Haskell expects La Salsa and Baja Fresh to merge eventually.


"The two brands offer themselves to two different demographics," he said. La Salsa offers traditional Mexican fare at low prices, while Baja Fresh markets itself as healthier and charges slightly more for its meals. "I think the answer is to combine them using what works best at each restaurant, from an operational standpoint, what tastes the best and is the easiest to put together."


Even though terms of the deal have yet to be disclosed, Wall Street has responded positively. CKE shares are up about 10 percent since the May 30 announcement, closing Tuesday at $22.37.


Kim did not return calls for comment.


Joy Ride

Pacific Park, the amusement park on Santa Monica Pier, is offering a new attraction this summer, a bicycle-swing hybrid called Crazy Cruiser.


"Each year we literally search the world over for new and exciting games to feature at Pacific Park," said Jeff Klocke, director of marketing and sales at the park. "Crazy Cruiser is the perfect fit for the park."

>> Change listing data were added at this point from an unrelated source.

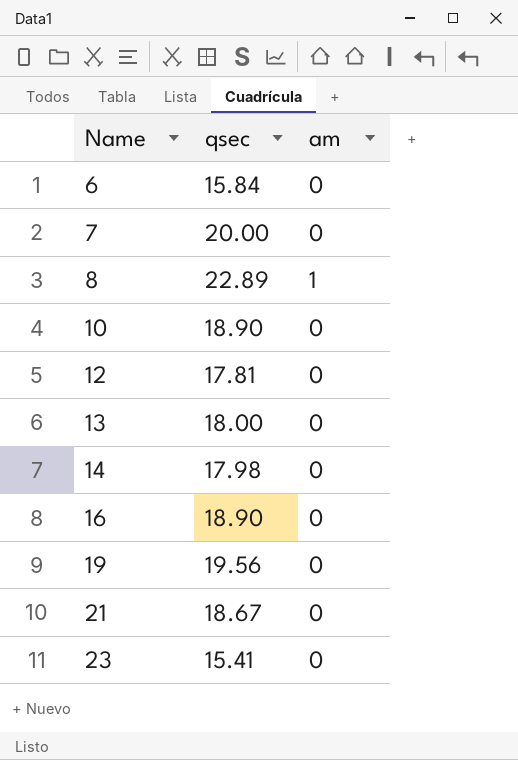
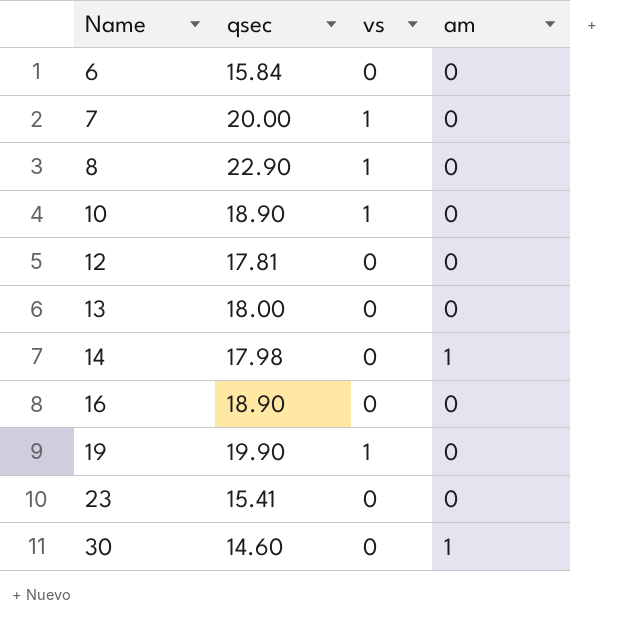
column vs | position: none -> 3
row 21: 18.67 | 0 -> none
8 | qsec: 22.89 -> 22.90
8 | am: 1 -> 0
14 | am: 0 -> 1
19 | qsec: 19.56 -> 19.90
row 30: none -> 14.60 | 0 | 1

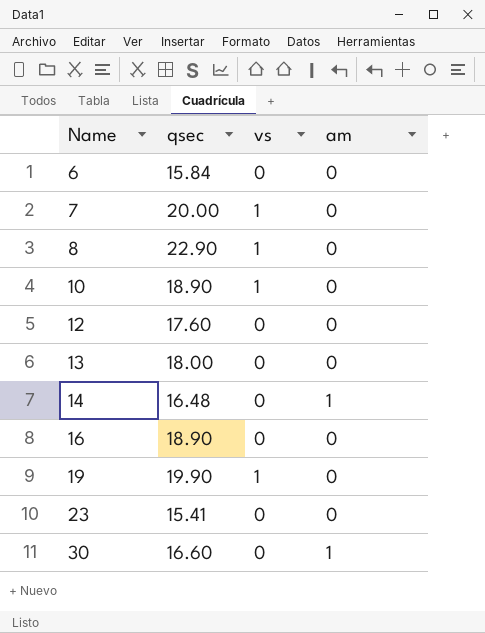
12 | qsec: 17.81 -> 17.60
14 | qsec: 17.98 -> 16.48
30 | qsec: 14.60 -> 16.60

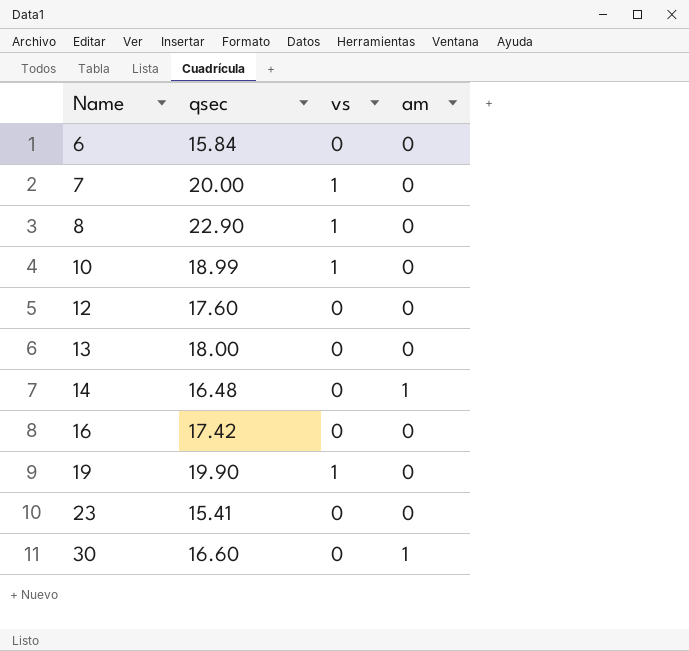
10 | qsec: 18.90 -> 18.99
16 | qsec: 18.90 -> 17.42

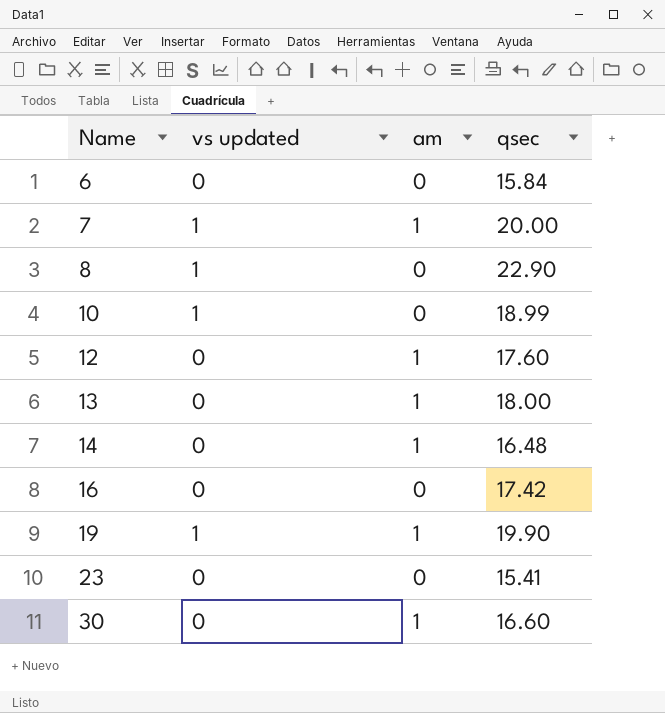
column name: vs -> vs updated
column qsec | position: 2 -> 4
7 | am: 0 -> 1
12 | am: 0 -> 1
13 | am: 0 -> 1
19 | am: 0 -> 1

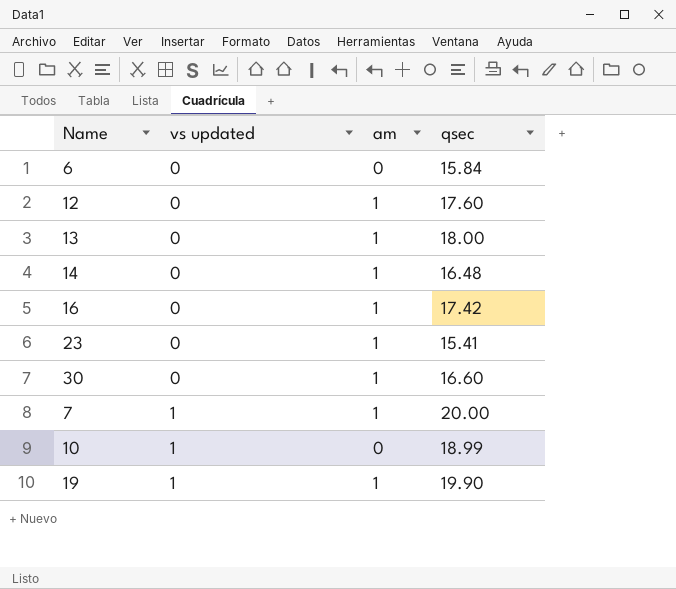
row order: Name ascending -> vs updated ascending
row 8: 1 | 0 | 22.90 -> none
16 | am: 0 -> 1
23 | am: 0 -> 1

The object of the game isn't complex. Each competitor, together with a teammate, tries to pedal faster than the game's other competitor. The game features a pair of bikes that rotate 360 degrees and rise 50 feet above the ocean.


Moser Entertainment of Ostiglia, Italy, designed and manufactured Crazy Cruiser.


Pacific Park now has 12 rides and 21 games. The 10-year-old solar-powered Ferris wheel remains the main attraction. More than 2 million people have taken rides to date.


Deep Freeze

With a recent wave of expansion, Kiwiberri, the frozen yogurt company, has cemented itself as the second-largest frozen yogurt company of the new breed, meaning two tart flavors and fresh-fruit toppings. Pinkberry Inc. currently has 20 locations.


ME & AC Corp.'s Kiwiberri opened its sixth location, in Koreatown, last month. There are plans for another 10 in the next few months. Those locations will be in Santa Monica and Las Vegas. Kiwiberri's other L.A. locations are in West Los Angeles, Rowland Heights, Claremont, and Beverly Hills.


The company has sought to make its business strong by spending less money on store design than its competitors. Kiwiberri expects to differentiate itself with its product's taste.


Soon it will add two new flavors, which have yet to be announced.